• Image comparison data
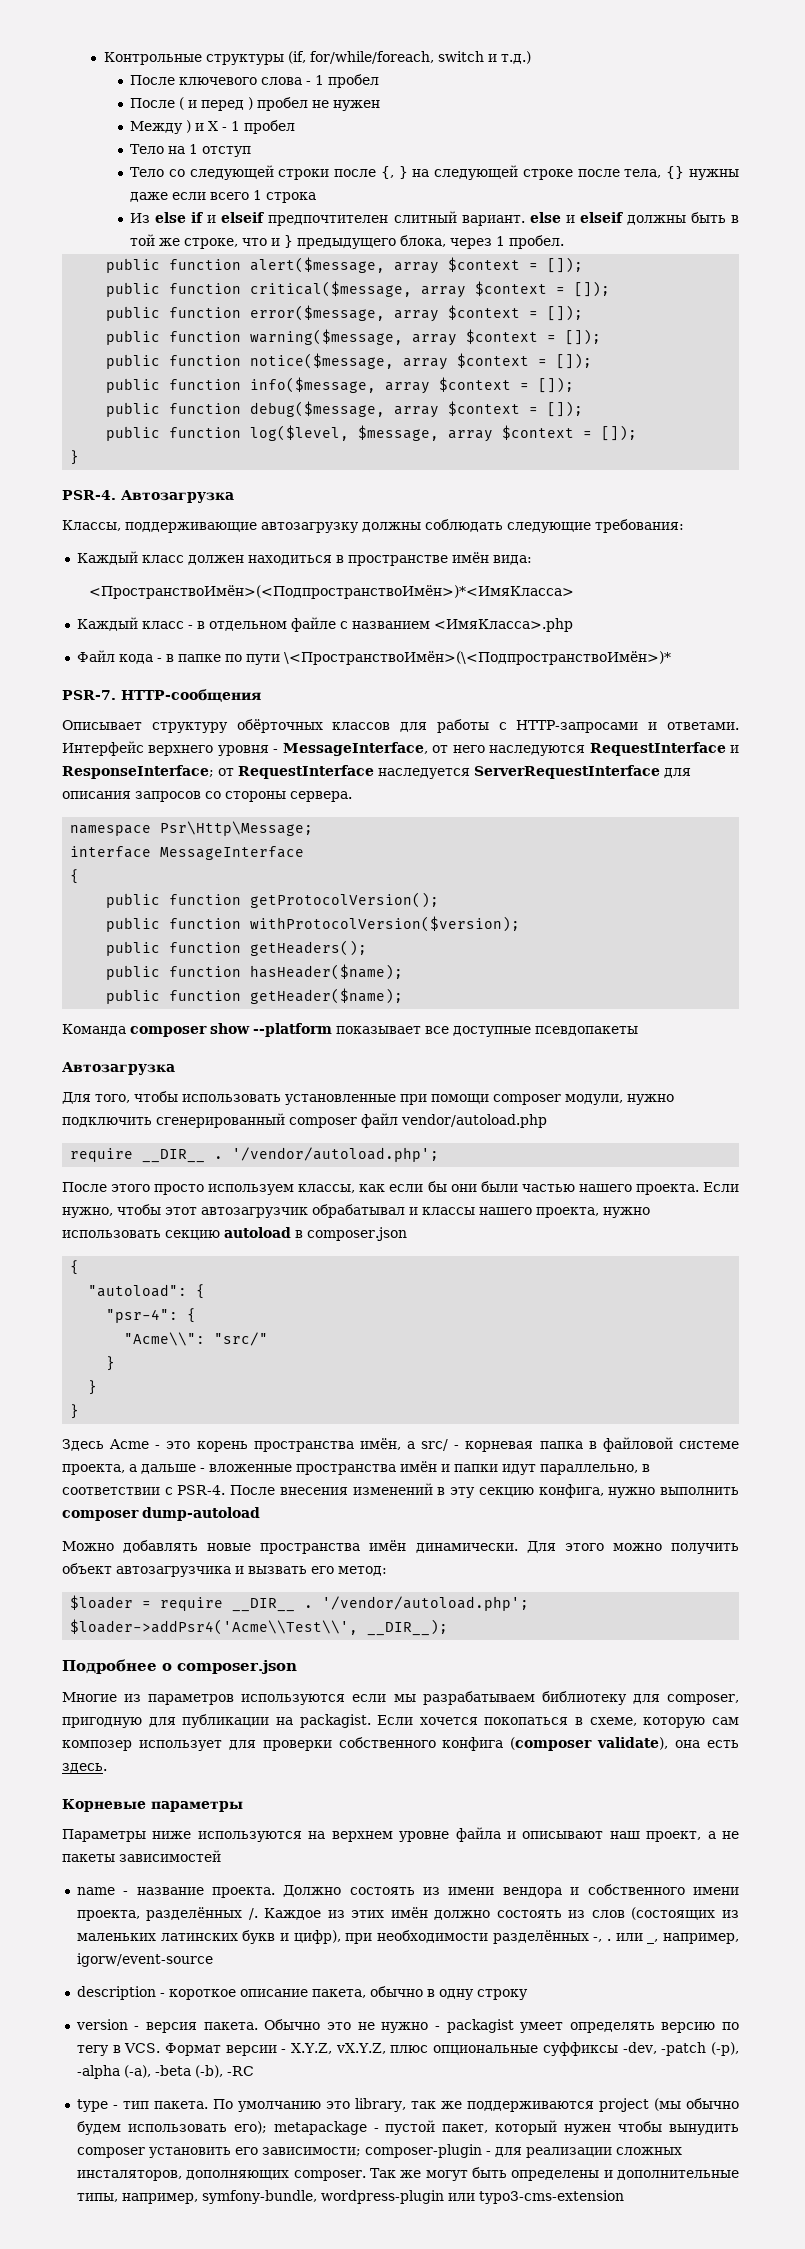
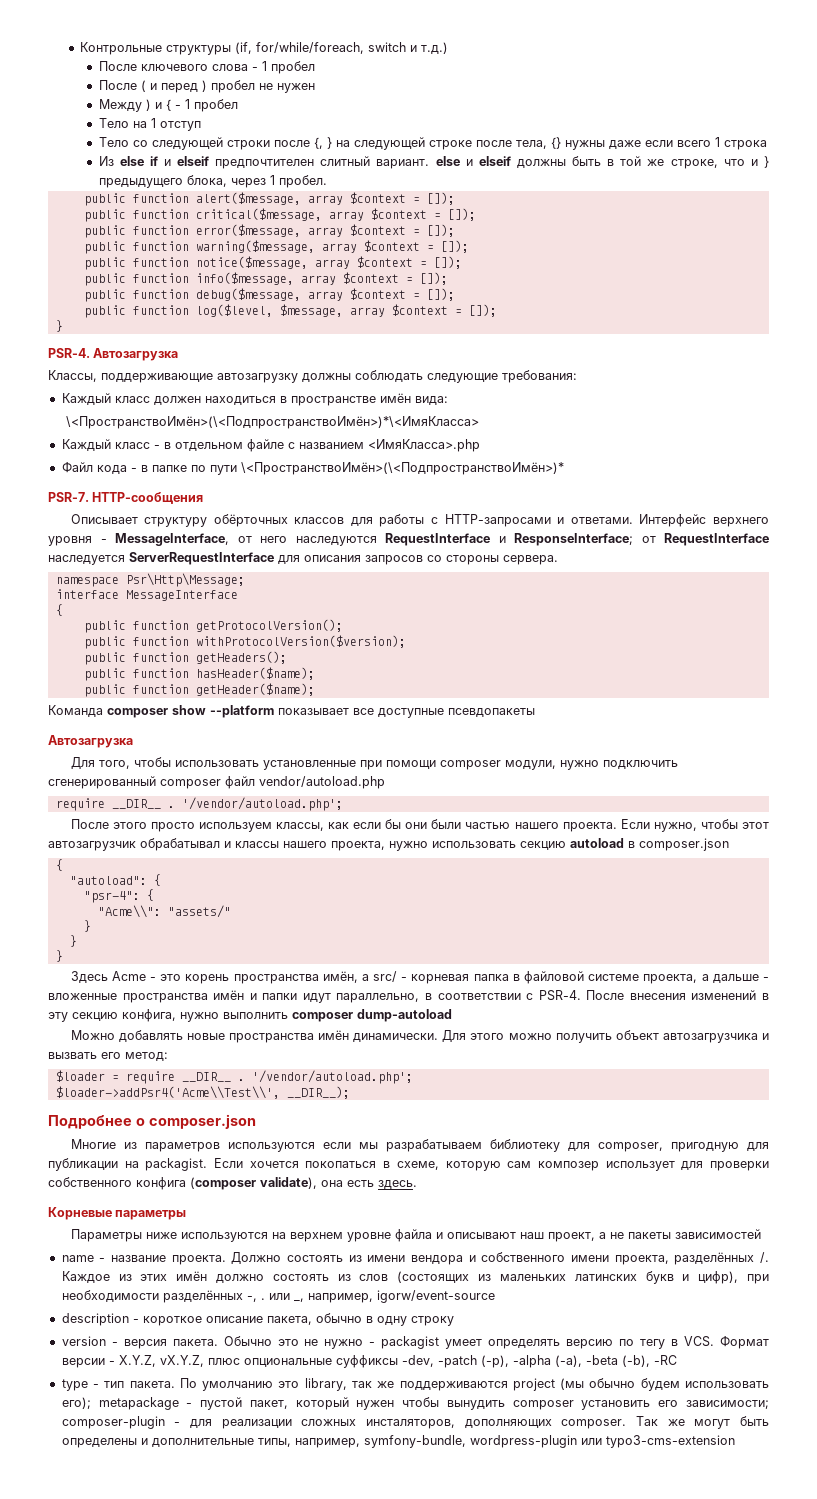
- Между ) и Х - 1 пробел
+ Между ) и { - 1 пробел
- <ПространствоИмён>(<ПодпространствоИмён>)*<ИмяКласса>
+ \<ПространствоИмён>(\<ПодпространствоИмён>)*\<ИмяКласса>
- "Acme\\": "src/"
+ "Acme\\": "assets/"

• WHAT YOU ARE ASKED TO DO
Print each record as it appears above, dropping every picture from the copy.

• ANSWER TO THE EXERCISE
- Между ) и Х - 1 пробел
+ Между ) и { - 1 пробел
- <ПространствоИмён>(<ПодпространствоИмён>)*<ИмяКласса>
+ \<ПространствоИмён>(\<ПодпространствоИмён>)*\<ИмяКласса>
- "Acme\\": "src/"
+ "Acme\\": "assets/"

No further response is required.